Je confesse repenser à lui quelquefois
À son rire encore là, juste pas tout à fait
Je crains le deuil plus que ma propre mort c'est sûr
Et pour ne rien arranger je suis très opiniâtre
L'infinité existe, au diable les impostures
Que ceux qui ne me croient essaient donc de m'abattre
Si tout un jour n'est plus, je veux être ce qui reste
Incarner l'exception qui survivra toujours
Non pas parce que c'est moi, je m'espère modeste
Mais je ne conçois pas de délaisser l'amour
Ce qui a pu être un jour demeurera avec moi
Et aucune boîte en bois ne saurait t'exiler
Ton corps n'est plus ici m'a-t-on dit l'autre fois
Mais ton souvenir persiste, je peux te l'assurer
Peut-être aurai-je tort ? Peut-être bien me leurrerai-je ?
Mais qu'importe après tout, je suis heureux ainsi
Le bonheur peut-il bien vivre de mon manège ?

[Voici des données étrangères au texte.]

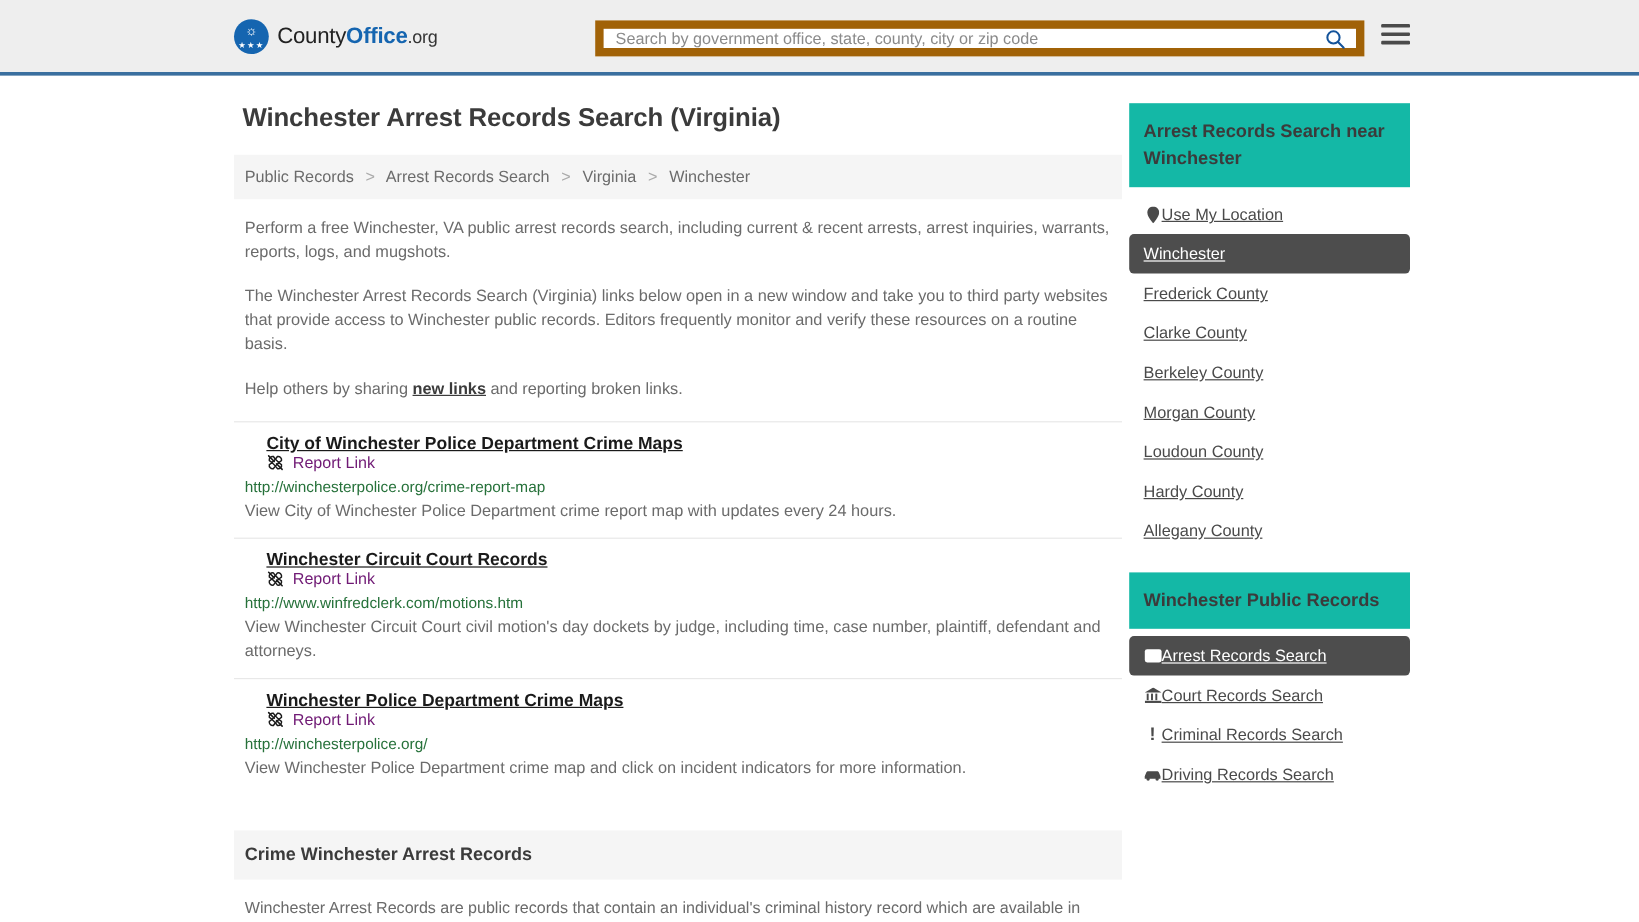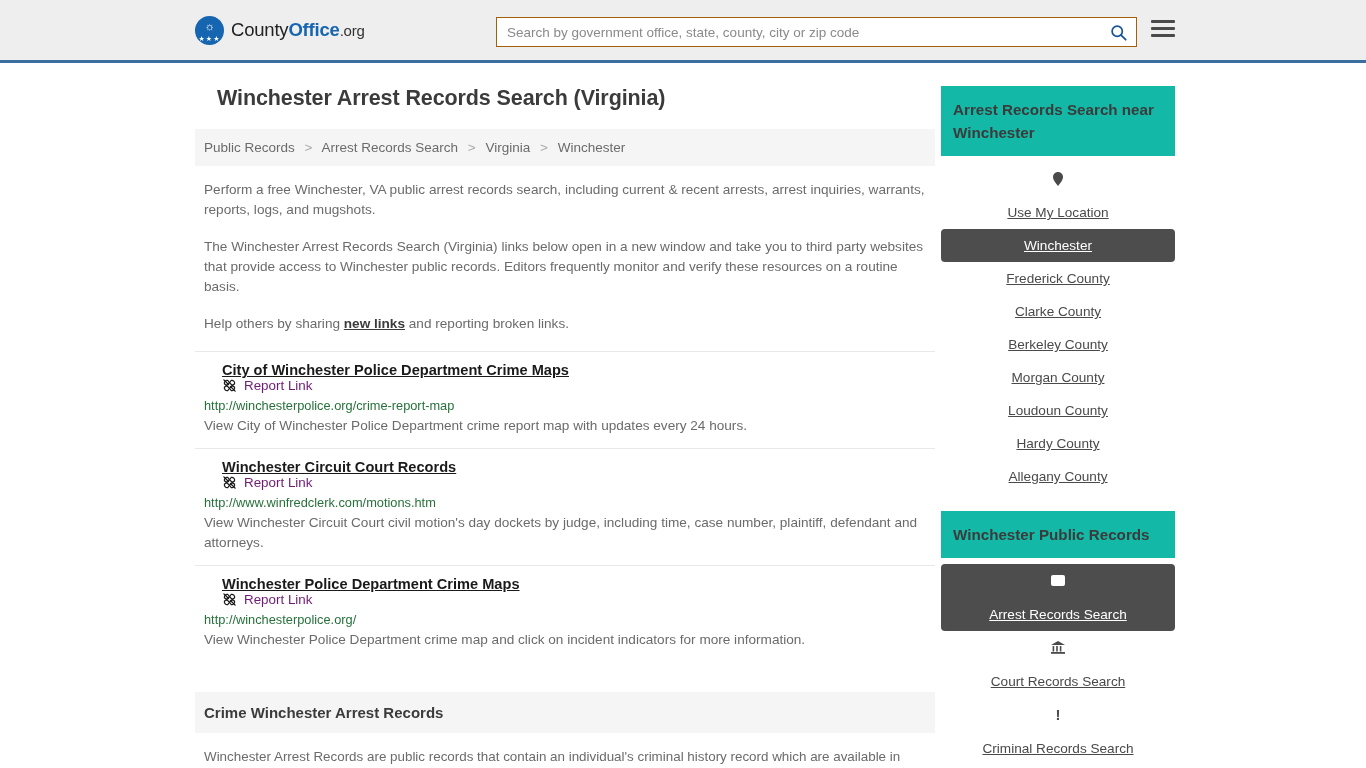"Search by government office, state," .search-wrap { border: 1px solid #a16207 -> 7px solid #a16207 }
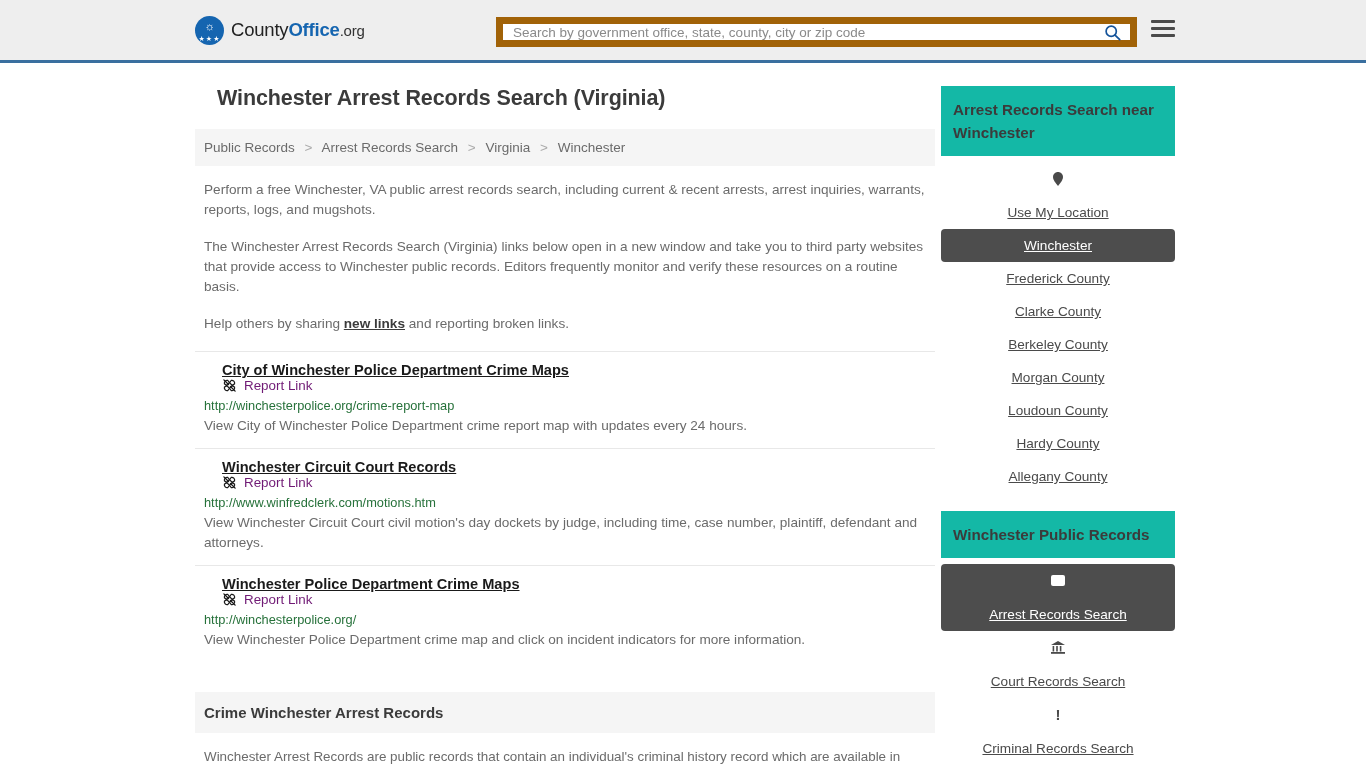"Winchester Arrest Records Search" h1.page-title { margin: 0 0 18px 22px -> 0 0 18px 7px }
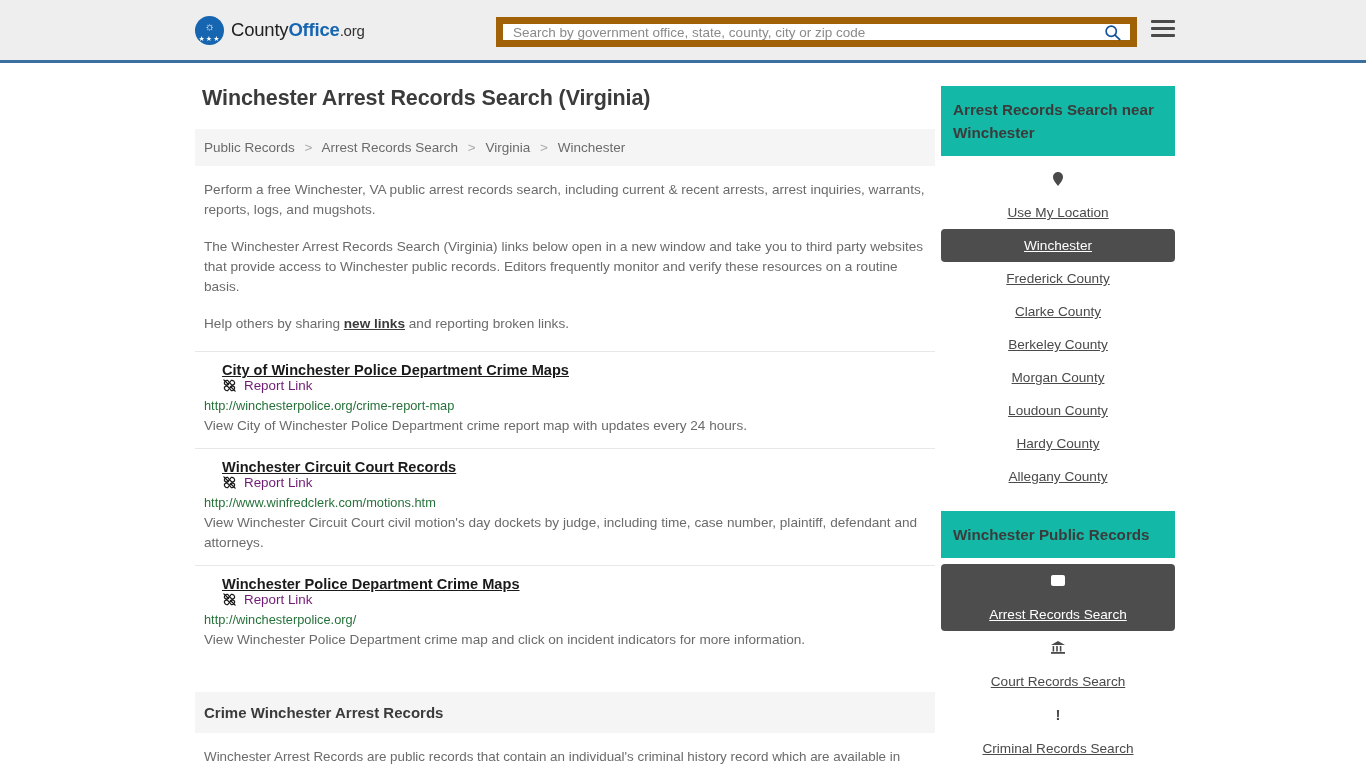"Use My Location" .side-item { flex-direction: column -> none; gap: 19px -> 0 }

Dans la fête foraine que constitue ma vie
Je crains le deuil plus que ma propre mort en vrai
Et pour tout vous confier je ne saurais m'enterrer
C'est magique je crois de pouvoir emporter
Jusque dans l'au-delà ce qui m'est arrivé
Même la fin du texte n'est pas simple à écrire
Mais un peu comme partout je me dis qu'un beau jour
J'aurai mieux à transmettre, davantage à vous dire
Ce texte demeurera, en attendant ce jour
Il m'attendra c'est sûr et j'attends d'être près
Pour le chérir encore parce qu'il n'y a de fin
Que lorsque l'on se résigne, lorsqu'on est satisfait
Tu es mort aujourd'hui, je te dis à demain.